Parameters: - X (numpy.ndarray) – \(M \times I\) matrix containing \(M\) observations and \(I\) input features.
- Y (numpy.ndarray) – \(M \times O\) matrix containing \(M\) observations and \(O\) output features.
- scale_inputs (bool, optional) – Scale input and output features to unit variance.
- force_positive (integer, optional) – If specified, flip signs in the x, y, x_loadings, and y_loadings output values so that the values in row \(n\) of y_loadings are all positive.
- significant_digits (integer, optional) – Optionally specify the number of significant digits used to compute the X and Y ranks.
Returns: - x (numpy.ndarray) – \(M \times C\) matrix containing input metavariable values for \(M\) observations and \(C\) CCA components.
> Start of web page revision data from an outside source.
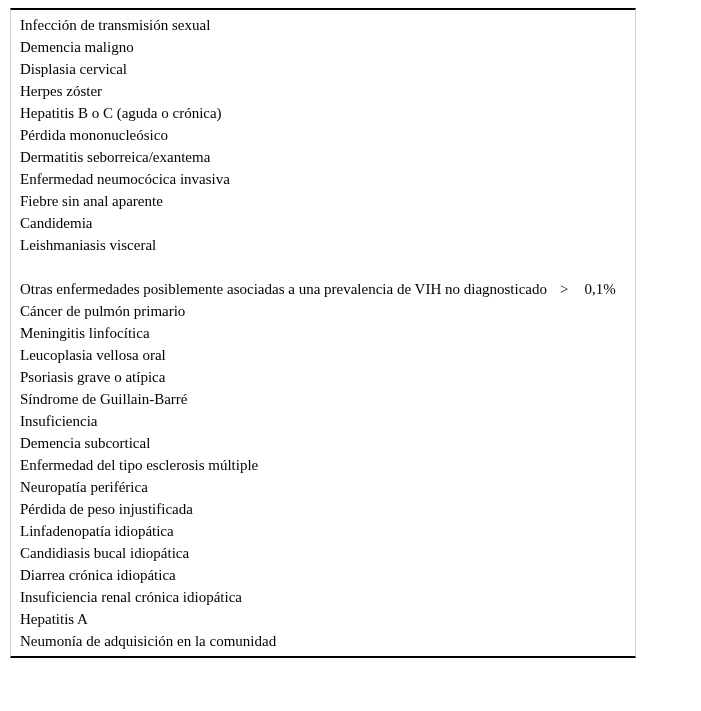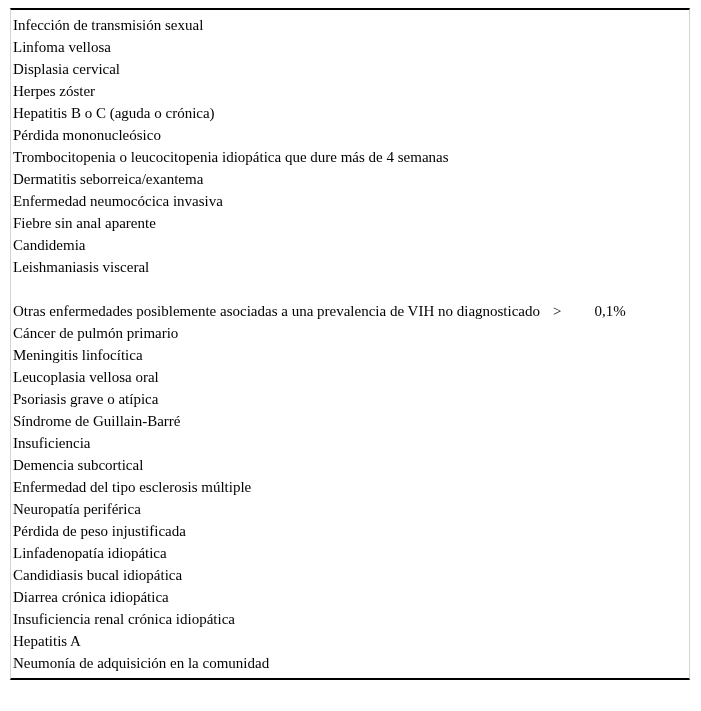--- a/index.html
+++ b/index.html
@@ -11,60 +11,59 @@
     width: 701px;
     height: 711px;
     position: relative;
     font-family: "Liberation Serif", "DejaVu Serif", serif;
     color: #000000;
   }
   .table-box {
     position: absolute;
     left: 10px;
     top: 8px;
-    width: 680px;
+    width: 626px;
     box-sizing: border-box;
     border-top: 2px solid #000000;
     border-bottom: 2px solid #000000;
     border-left: 1px solid #d4d4d4;
     border-right: 1px solid #d4d4d4;
-    padding: 4px 8px 4px 2px;
+    padding: 4px 8px 4px 9px;
     background: #ffffff;
   }
   .row {
     height: 22px;
     line-height: 22px;
     font-size: 15px;
     white-space: nowrap;
     overflow: hidden;
   }
   .row.blank {
     height: 22px;
   }
   .subheader-row .comparator {
     display: inline-block;
     margin-left: 13px;
   }
   .subheader-row .value {
     display: inline-block;
-    margin-left: 33px;
+    margin-left: 16px;
   }
 </style>
 </head>
 <body>
 
 <div class="table-box">
 
   <div class="row"><span>Infección de transmisión sexual</span></div>
-  <div class="row"><span>Linfoma vellosa</span></div>
+  <div class="row"><span>Demencia maligno</span></div>
   <div class="row"><span>Displasia cervical</span></div>
   <div class="row"><span>Herpes zóster</span></div>
   <div class="row"><span>Hepatitis B o C (aguda o crónica)</span></div>
   <div class="row"><span>Pérdida mononucleósico</span></div>
-  <div class="row"><span>Trombocitopenia o leucocitopenia idiopática que dure más de 4 semanas</span></div>
   <div class="row"><span>Dermatitis seborreica/exantema</span></div>
   <div class="row"><span>Enfermedad neumocócica invasiva</span></div>
   <div class="row"><span>Fiebre sin anal aparente</span></div>
   <div class="row"><span>Candidemia</span></div>
   <div class="row"><span>Leishmaniasis visceral</span></div>
 
   <div class="row blank"></div>
 
   <div class="row subheader-row">
     <span>Otras enfermedades posiblemente asociadas a una prevalencia de VIH no diagnosticado</span><span class="comparator">&gt;</span><span class="value">0,1%</span>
- y (numpy.ndarray) – \(M \times C\) matrix containing output metavariable values for \(M\) observations and \(C\) CCA components.
- x_loadings (numpy.ndarray) – \(I \times C\) matrix containing weights for \(I\) input variables and \(C\) CCA components.
- y_loadings (numpy.ndarray) – \(O \times C\) matrix containing weights for \(O\) output variables and \(C\) CCA components.
- r2 (numpy.ndarray) – length-\(C\) vector containing \(r^2\) values for \(C\) CCA components.
- wilks (numpy.ndarray) – length-\(C\) vector containing the likelihood-ratio for \(C\) CCA components.